La seconda domanda: e la politica? e i politici? e la democrazia? e il “ popolo”?
Anche a questa c’è una risposta in quelle serie tv. Infatti, “noi non seguiamo le notizie, le fabbrichiamo” o modifichiamo “in modo selettivo le notizie che abbiamo”. “Se tutti ne parlano è vero... allora facciamo in modo che tutti parlino di un atto”.
Magari “scegliamo due o tre concetti semplici e li ripetiamo all’infinito, finché la gente si convince che è la verità”. Infatti, il nostro network deve “ far prendere alla gente una posizione”
Ma questo non è compito dei partiti? Non è il ruolo delle campagne elettorali? Non funzionava così la democrazia? 
Beh, risponde il CIO di cui sopra, “la tv ha sostituito i partiti politici”. E “la campagna elettorale è uno spettacolo televisivo”. E continua, rivolgendosi al suo sottoposto, “non l’hai ancora capito?

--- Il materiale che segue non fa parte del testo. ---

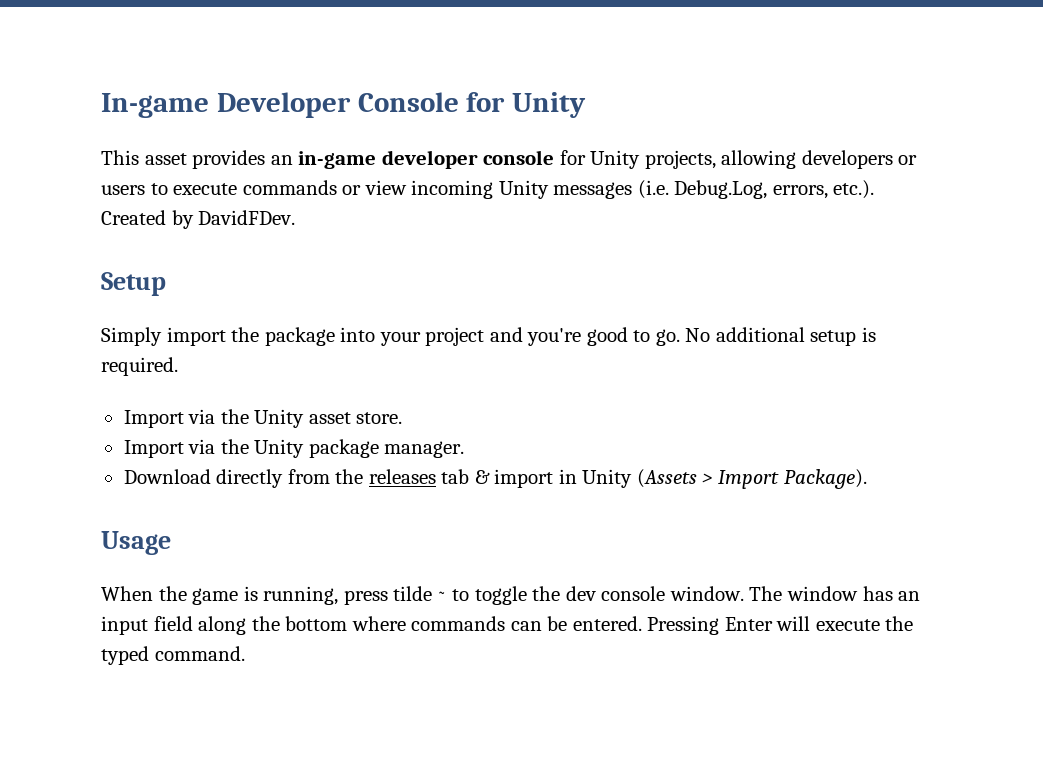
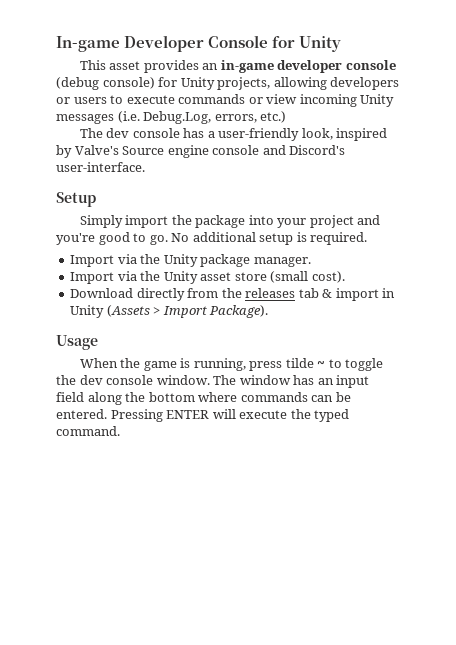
- This asset provides an in-game developer console for Unity projects, allowing developers or users to execute commands or view incoming Unity messages (i.e. Debug.Log, errors, etc.).
- Created by DavidFDev.
+ This asset provides an in-game developer console (debug console) for Unity projects, allowing developers or users to execute commands or view incoming Unity messages (i.e. Debug.Log, errors, etc.)
+ The dev console has a user-friendly look, inspired by Valve's Source engine console and Discord's user-interface.
- Import via the Unity asset store.
  Import via the Unity package manager.
+ Import via the Unity asset store (small cost).
- Pressing Enter will execute the typed command.
+ Pressing ENTER will execute the typed command.

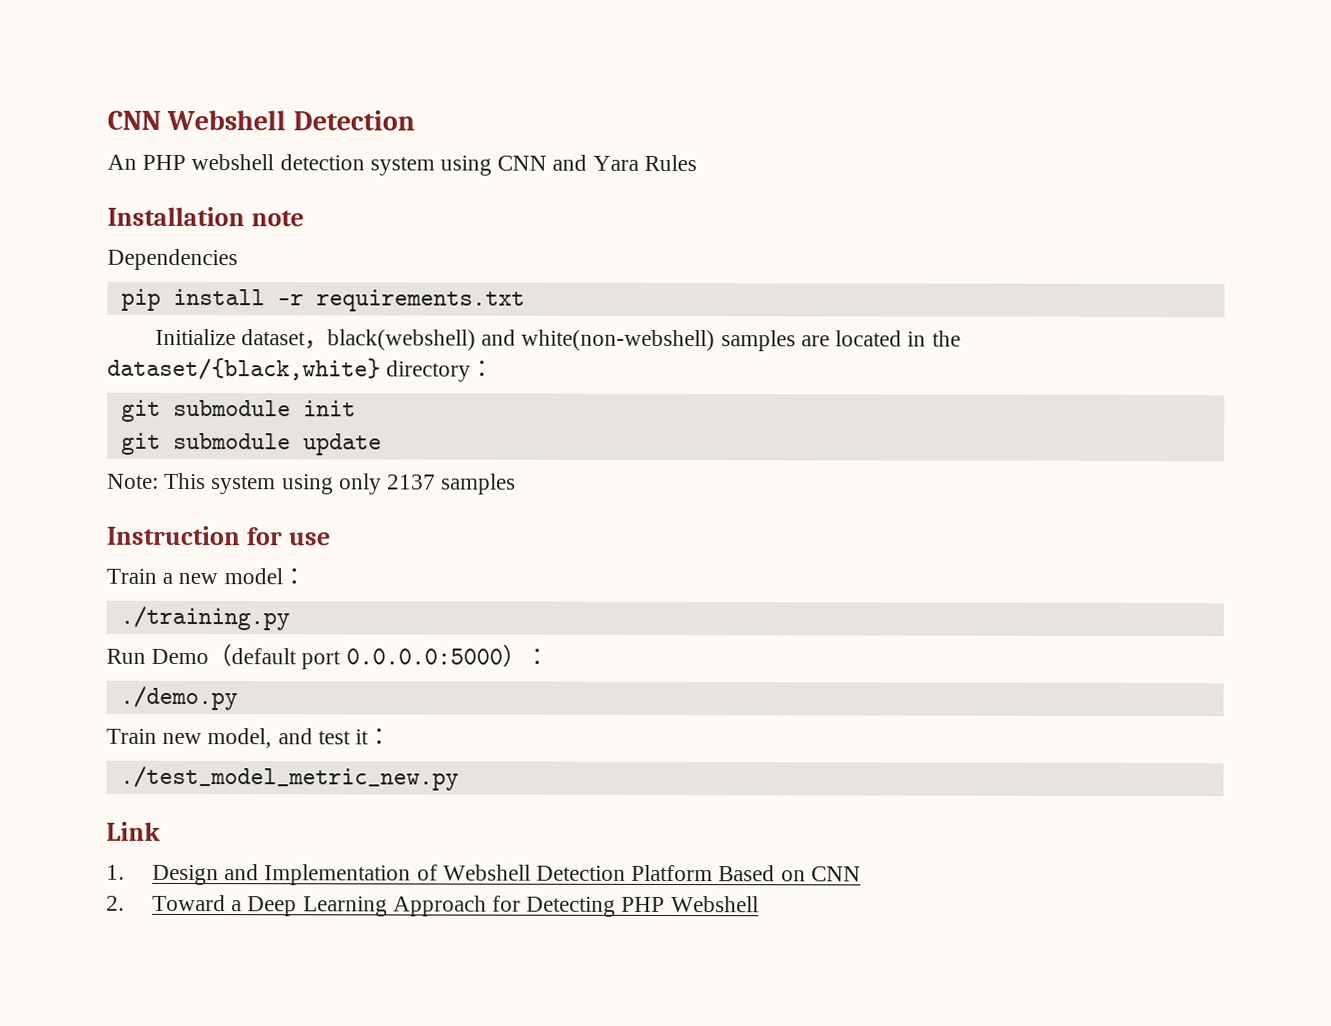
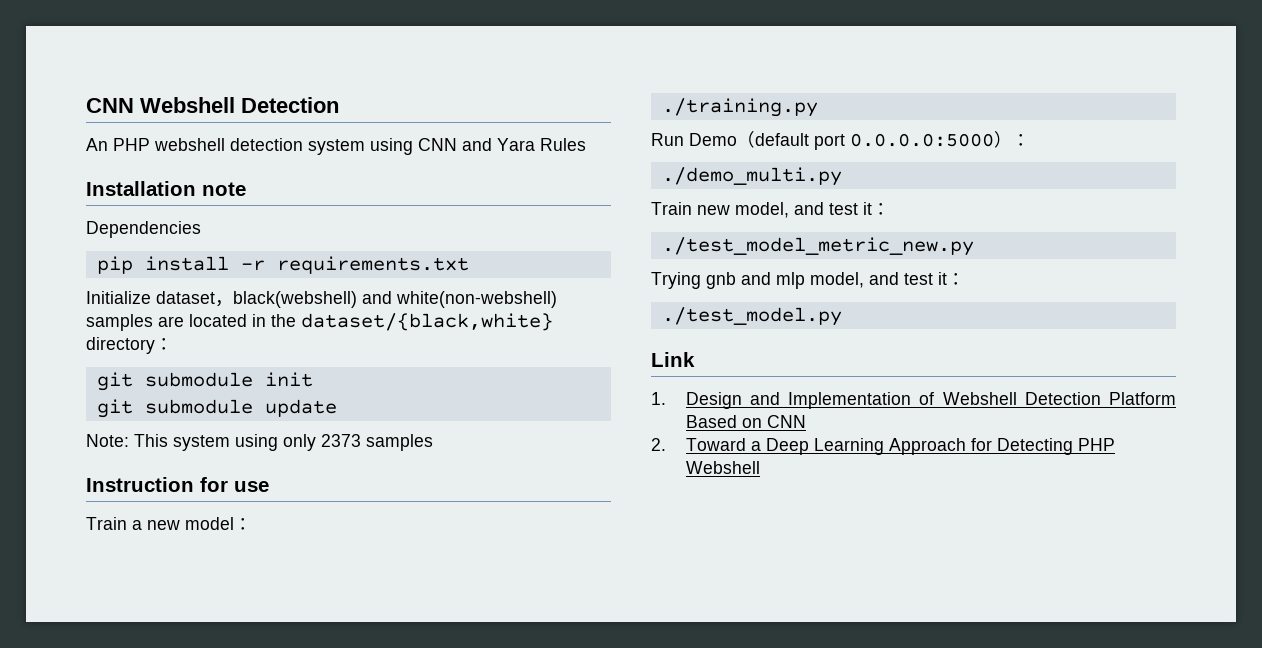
- Note: This system using only 2137 samples
+ Note: This system using only 2373 samples
- ./demo.py
+ ./demo_multi.py
+ Trying gnb and mlp model, and test it：
+ ./test_model.py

L’informazione non esiste più!”
Al massimo, c’è uno strano supermercato dell’informazione: ognuno si sceglie quello che vuole, come sostiene una disincantata consulente politica, nel film Doubles vies, del regista Oliver Assayas.
 
Mi veniva quasi da avere pietà per i politici che oggi vengono collocati all’origine di tutti i mali, se non fossero evidenti i complessi e torbidi rapporti tra i padroni dei network dell’informazione e la politica. Anche se non credo che i politici oggi, nel rapporto con l’informazione, siano sempre in posizione up. Nonostante gli effetti di potere dell’ambiguo meccanismo del “sourcing”.
 
Ecco perché a mio parere la questione dell’informazione sembra oggi “la questione” da cui dipendono tutte le altre. E se questa questione oggi è posta in modo così drammatico, non più in qualche film di nicchia, ma in serie tv prodotte da importanti reti (com Apple TV+ e Sky) e destinate a un pubblico mondiale, vuol dire che quella questione è davvero una cosa seria, e faremmo bene a prenderne atto.
 
Julia Kristeva, nella sua autobiografia, ha una annotazione decisamente drammatica, sul tema dell'informazione: “So bene che l’impero mediatico, oggi, invaso dalle ICT, ha rimpiazzato il totalitarismo, nel bene e nel male, e i suoi poteri sono di un’efficacia altrettanto terribile..... Da quando non vi è più un solo potere, ma reti di poteri <<in essere>>, se così possiamo definirli, come minimo serve trasformarsi in agente doppiogiochista. Quindi invento e mi assento” (La vita, altrove. Donzelli).
Julia Kristeva ritiene che in questa situazione non si possa fare nulla, ma io spero che sia ancora possibile fare qualcosa, cominciando dal riconoscere che l’informazione è un’altra cosa!